Она была так трогательна, сидя рядом с неподвижным мужчиной, что Рэтт Батлер улыбнулся.
— Прощай, Сьюзен, вряд ли мы с тобой когда-нибудь еще увидимся, разве что мы оба вернемся в родные места и там случайно встретимся.
— Может быть, — проговорила Сьюзен, глядя в звездное небо, — если будет угодно Богу, то так и произойдет. Хорошие люди должны быть счастливы, мистер Батлер, желаю вам счастья.
— И я желаю тебе, — Батлер развернулся и не оборачиваясь зашагал к городу.
Рэтт Батлер неторопливо шагал к гостинице. И странно, что расставшись с этой неудачницей Сьюзен, он почему-то вспомнил отца, гордого и непримиримого человека. Он вспомнил свое детство.
Батлер вспомнил свою детскую беспомощность, которую все время ощущал рядом с отцом. Он вспомнил, как мал и неопытен он был для того, чтобы крепко стоять на ногах, противиться этому миру и пытаться что-нибудь в нем изменить.
…
Они шли с отцом к какому-то странному дому и Рэтт, как ни напрягался, так и не мог вспомнить, куда же они выбрались с отцом.
Он только вспомнил, что вскоре они увидели кроны дубов, кедров и еще каких-то цветущих кустарников, за которыми, должно быть, скрывался дом. Они шли вдоль забора, заросшего жимолостью и шиповником, до широко распахнутых ворот на больших кирпичных столбах. Потом по аллее.
Рэтт впервые увидел такой огромный дом и на мгновение забыл отца, свой страх и отчаяние. И даже когда он вспомнил об отце, который шагал рядом, страх и отчаяние больше не возвращались.
Ведь сколько они ни ездили, они до сих пор не покидали своего края, окрестностей города Чарльстона.
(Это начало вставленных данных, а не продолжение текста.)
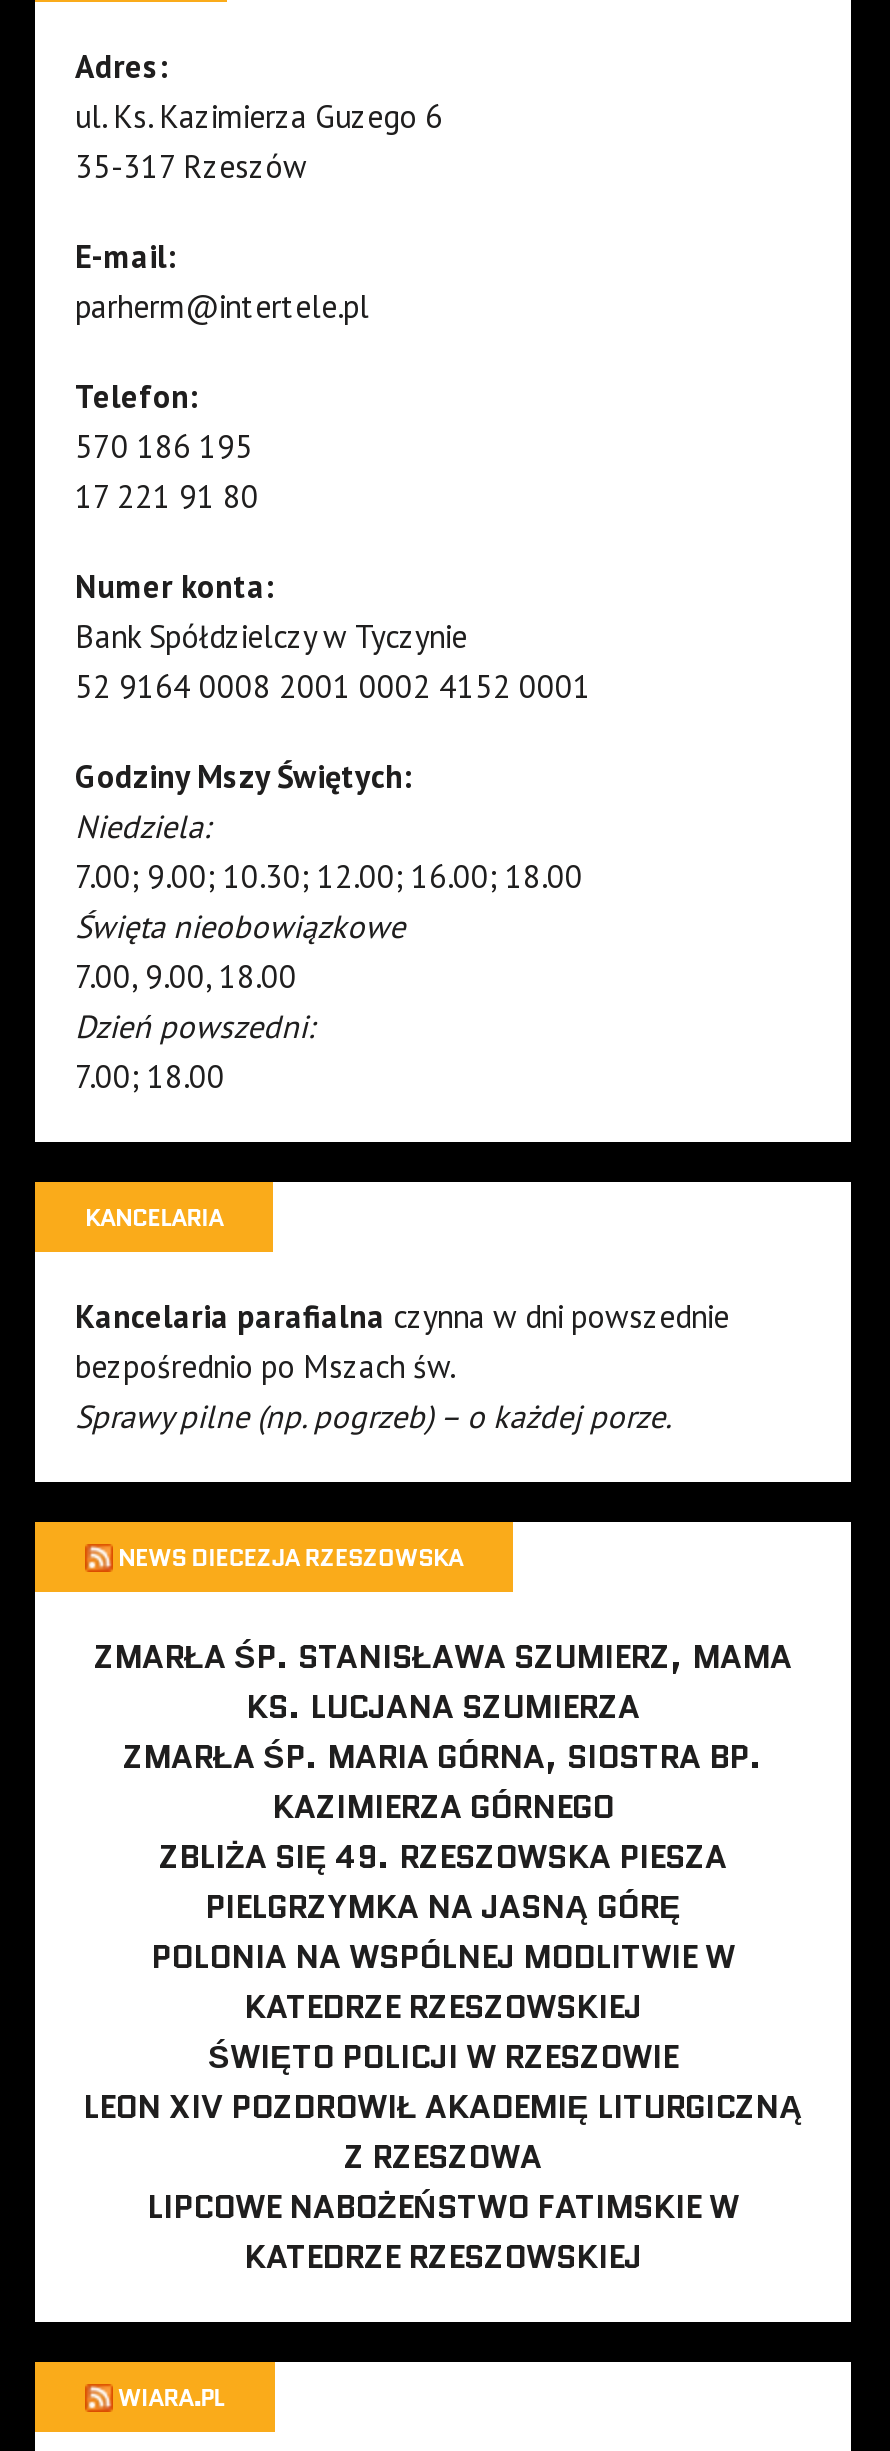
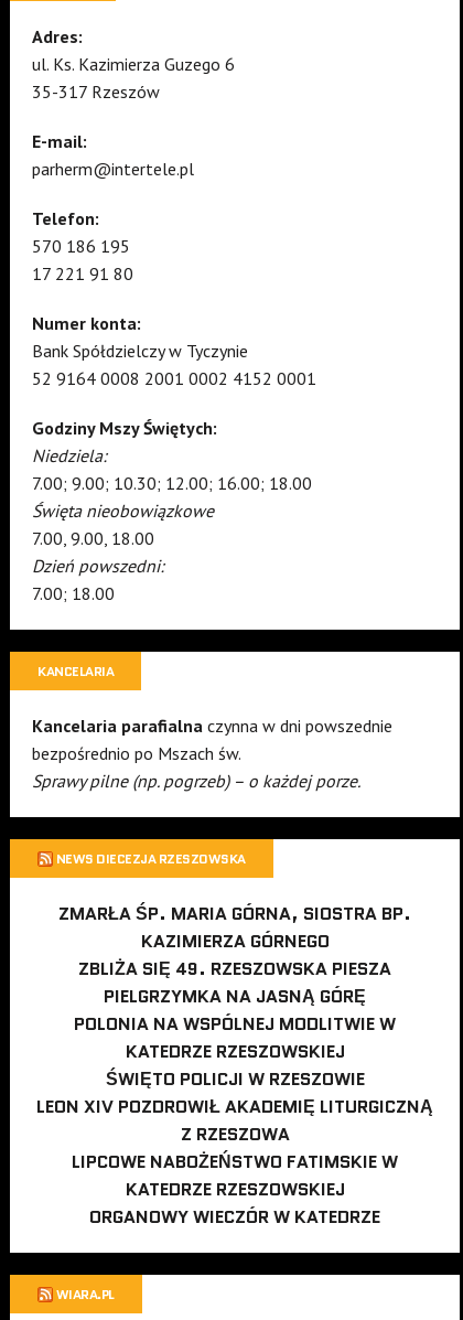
[94,1634,792,1730] ZMARŁA ŚP. STANISŁAWA SZUMIERZ, MAMA | KS. LUCJANA SZUMIERZA -> none
moved [83,1734,803,2280] -> [36,901,433,1202]: ZMARŁA ŚP. MARIA GÓRNA, SIOSTRA BP. | KAZIMIERZA GÓRNEGO | ZBLIŻA SIĘ 49. RZESZOWSKA PIESZA | ... | LIPCOWE NABOŻEŃSTWO FATIMSKIE W | KATEDRZE RZESZOWSKIEJ
none -> [89,1204,380,1229] ORGANOWY WIECZÓR W KATEDRZE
«Какой большой, точно дворец», — подумал Рэтт с неожиданным спокойствием.
Этот мир и спокойствие он не смог бы выразить словами, он был еще слишком мал для этого.
«Они отца не боятся. Люди, которые живут в таком спокойствии и величии для моего отца недоступны. Это спокойствие и величие оградят и амбары, и сараи, и конюшни от моего отца».
И тотчас же мир и радость отхлынули, когда он глянул на жесткую черную спину, на неумолимо шагающего отца, на его твердую походку, которую не подавили размеры гигантского дома, потому что она и до этого нигде не казалась большой.